= Hengjing =

Hengjing (恆敬, ?–1832), courtesy name Mianting (勉亭) and originally named Hengmin (恆敏), was a Manchu official of the Irgen Gioro clan and the Plain Blue Banner. He served as Imperial Resident of Xining (西寧辦事大臣) during the Daoguang reign.

==Biography==
In the early Jiaqing era, Hengjing served as a sub-prefect of Dartsedo. Due to his effective management of military supplies and grain transport, he was promoted to Prefect of Suiding and subsequently held a number of senior posts, including Provincial Treasurer of Jiangning, Minister of the Court of Imperial Entertainments, and Imperial Resident at Hami. During the Qing campaign against Jahangir Khoja, he supervised military logistics, including the transport of supplies, the minting of coinage to purchase grain, and the expansion of relay stations.
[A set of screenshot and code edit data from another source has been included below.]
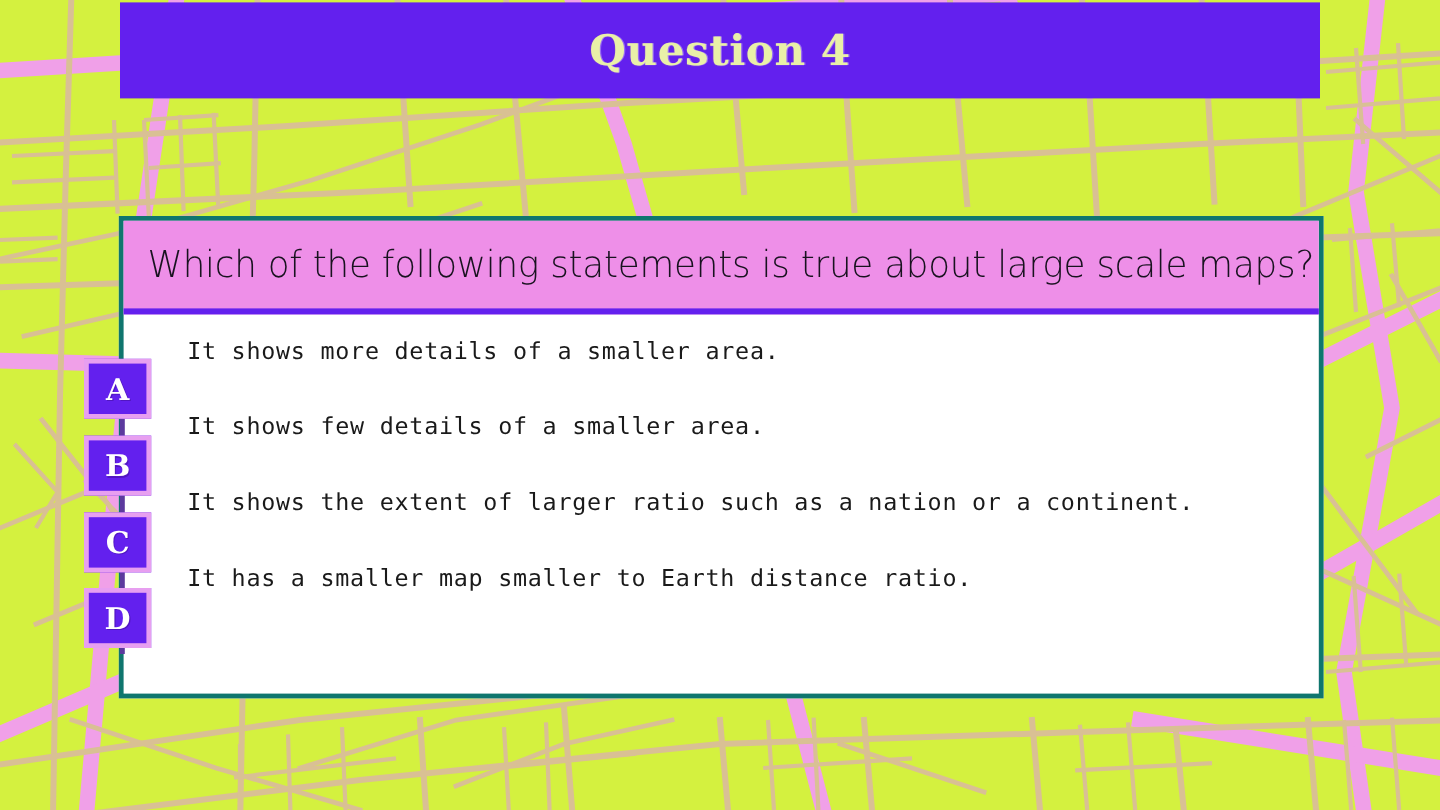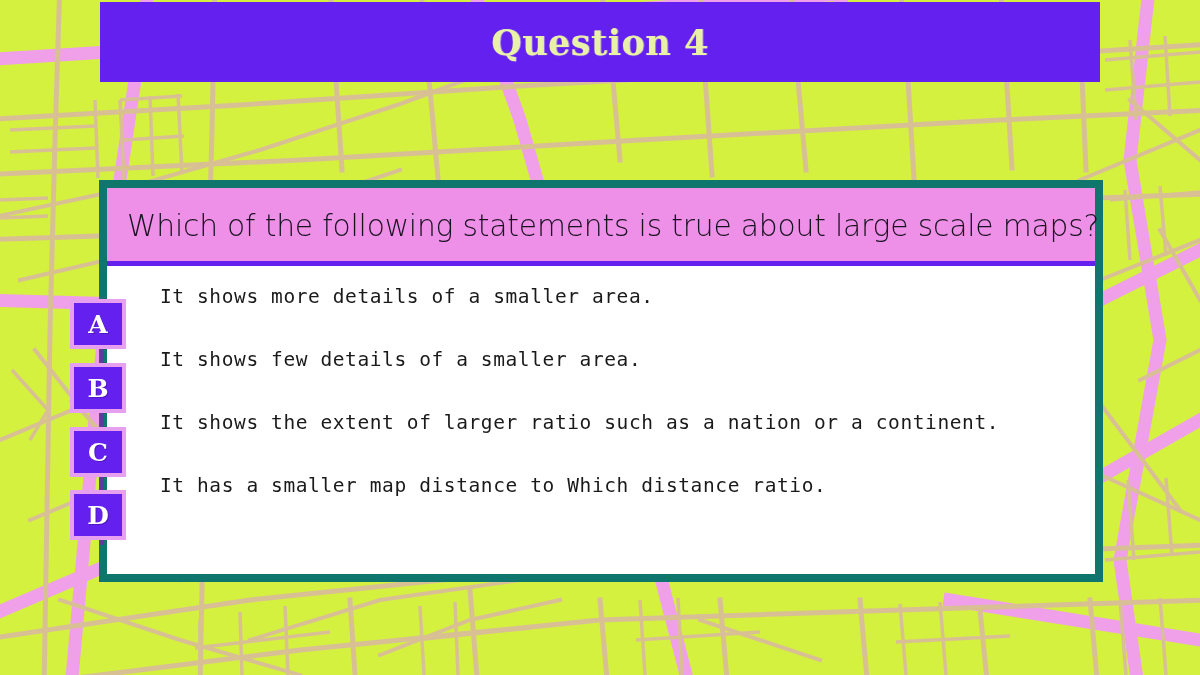--- a/index.html
+++ b/index.html
@@ -57,21 +57,21 @@
   }
 
   
   #question-card {
     position: absolute;
     left: 99px;
     top: 180px;
     width: 1004px;
     height: 402px;
     box-sizing: border-box;
-    border: 8px solid #0f766e;
+    border: 4px solid #0f766e;
     background: #ffffff;
   }
   #question-header {
     height: 78px;
     background: #ee8fe8;
     border-bottom: 5px solid #6320ee;
     display: flex;
     align-items: center;
     box-sizing: border-box;
     padding-left: 20px;
@@ -259,21 +259,21 @@
       <div class="option-row">
         <span class="option-text">It shows more details of a smaller area.</span>
       </div>
       <div class="option-row">
         <span class="option-text">It shows few details of a smaller area.</span>
       </div>
       <div class="option-row">
         <span class="option-text">It shows the extent of larger ratio such as a nation or a continent.</span>
       </div>
       <div class="option-row">
-        <span class="option-text">It has a smaller map distance to Which distance ratio.</span>
+        <span class="option-text">It has a smaller map smaller to Earth distance ratio.</span>
       </div>
     </div>
   </div>
 
   <div id="badge-rail"></div>
 
   <div class="badge b0">
     <span class="badge-letter">A</span>
   </div>
   <div class="badge b1">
In 1827, he was transferred as Imperial Resident at Ush and later oversaw postwar reconstruction in Kashgar before being appointed Imperial Resident at Yarkand. While serving in Yarkand, he played an important role in the development of the new city. By reclaiming wasteland, he secured sufficient grain production to support an additional 2,000 garrison troops annually. He also proposed opening more than one hundred li of fertile land northwest of the city for cultivation. Although the project was completed by his successor, Bichang (壁昌), contemporary sources noted that it was largely the continuation of Hengjing's original plan. In 1828, Hengjing requested retirement due to illness. He later served as Deputy Commander of the Plain White Banner Han Chinese Corps (漢軍正白旗副都統) and as Imperial Resident of Xining. He died of illness in 1832.

One of Hengjing's daughters became a secondary consort (側福晉) of Yixun (奕勳), the Prince Yi.